Elle marcha d’un pas plus vif, pressée d’annoncer la bonne nouvelle à l’homme aux cheveux d’argent.
La Fille du Chaos n’éprouvait ni honte ni remords pour ce qu’elle venait de faire. « Seul le résultat compte ! », cette maxime, elle avait su l’apprendre et l’appliquer, sous toutes ses formes. Elle aimait Cellendhyll, encore plus à présent, mais elle n’allait pas pour autant se transformer en nonne. Estrée se battait depuis des années, avec ses armes, ses atouts. Parfois sur le champ de bataille, le plus souvent sur le champ des passions.
Bien sûr, elle ne dirait rien à l’Adhan de ses méthodes, le principal était qu’elle avait obtenu le renseignement convoité. Et une opportunité concrète, avec cette soirée organisée, de mettre la main sur Rosh Melfynn.

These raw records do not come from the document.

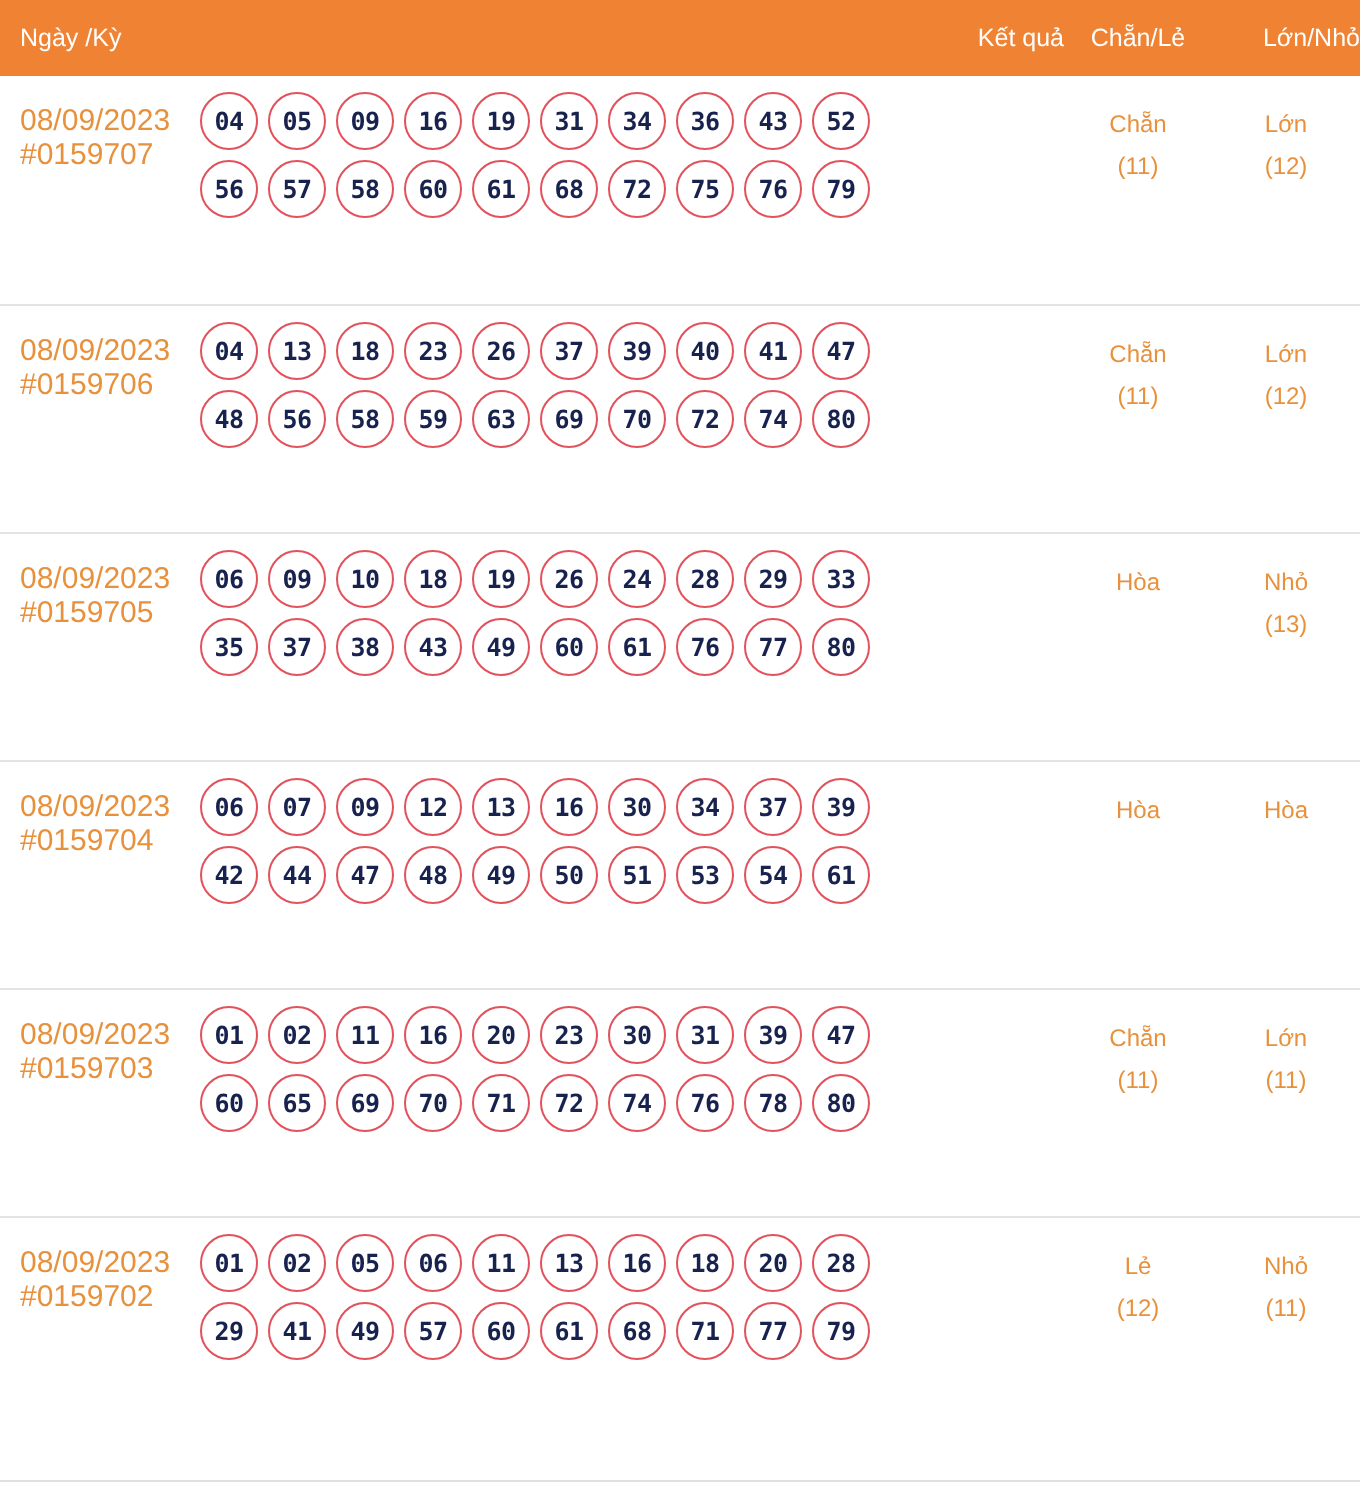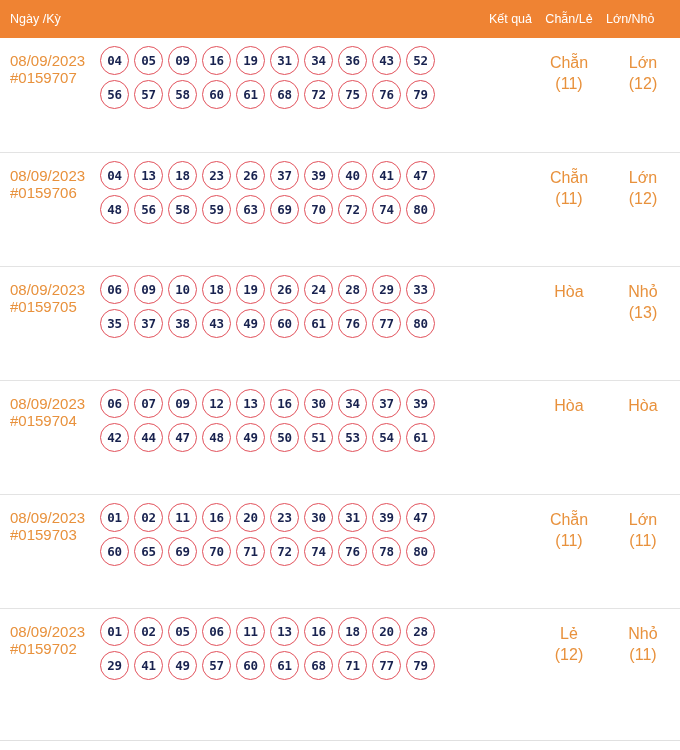--- a/index.html
+++ b/index.html
@@ -27,21 +27,21 @@
     height: 38px;
     background: #ef8333;
     color: #ffffff;
     font-size: 12.5px;
     font-weight: normal;
     box-sizing: border-box;
   }
   .th-date   { width: 100px; padding-left: 10px; box-sizing: border-box; }
   .th-result { flex: 1; padding-left: 6px; box-sizing: border-box; text-align: right; }
   .th-oe     { width: 74px; text-align: center; box-sizing: border-box; }
-  .th-bs     { width: 74px; text-align: left; box-sizing: border-box; }
+  .th-bs     { width: 74px; text-align: right; box-sizing: border-box; }
 
   
   .row {
     display: flex;
     align-items: flex-start;
     border-top: 1px solid #e3e3e3;
     min-height: 114px;
     box-sizing: border-box;
   }
   .row:first-of-type { border-top: none; }
@@ -85,21 +85,21 @@
     font-weight: bold;
     letter-spacing: -0.3px;
   }
 
   .cell-oe, .cell-bs {
     width: 74px;
     padding-top: 14px;
     box-sizing: border-box;
     text-align: center;
     color: #e8913c;
-    font-size: 16px;
+    font-size: 12px;
     line-height: 21px;
   }
   .cell-val { display: block; }
   .cell-cnt { display: block; }
   .cell-cnt:empty { display: none; }
 
   .table-footer-line {
     border-top: 1px solid #e0e0e0;
     margin-top: 18px;
   }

Elle s’en rendait compte, le libertinage ne l’excitait plus comme auparavant. Seul l’Adhan l’émouvait à présent. Mais l’excitation qu’il provoquait chez elle, la jeune femme ne pourrait l’assouvir que seule, de ses doigts ou de ses instruments de plaisir. Hors de question qu’elle assaille Cellendhyll de ses charmes, qu’elle avait retrouvés. Elle le laisserait venir à elle. Consentant, conquérant. Il lui avait demandé de la patience, il l’aurait, elle se le jura. Il pouvait lui demander tout ce qu’il voulait, d’ailleurs. Même la lune de Valistar !
Elle était prête à tout pour lui. Peut-être même à renier son destin programmé.
Elle pressa son allure, impatiente de le rejoindre.
Chaque minute, chaque seconde que je passe avec toi me nourrit, mon bel ange.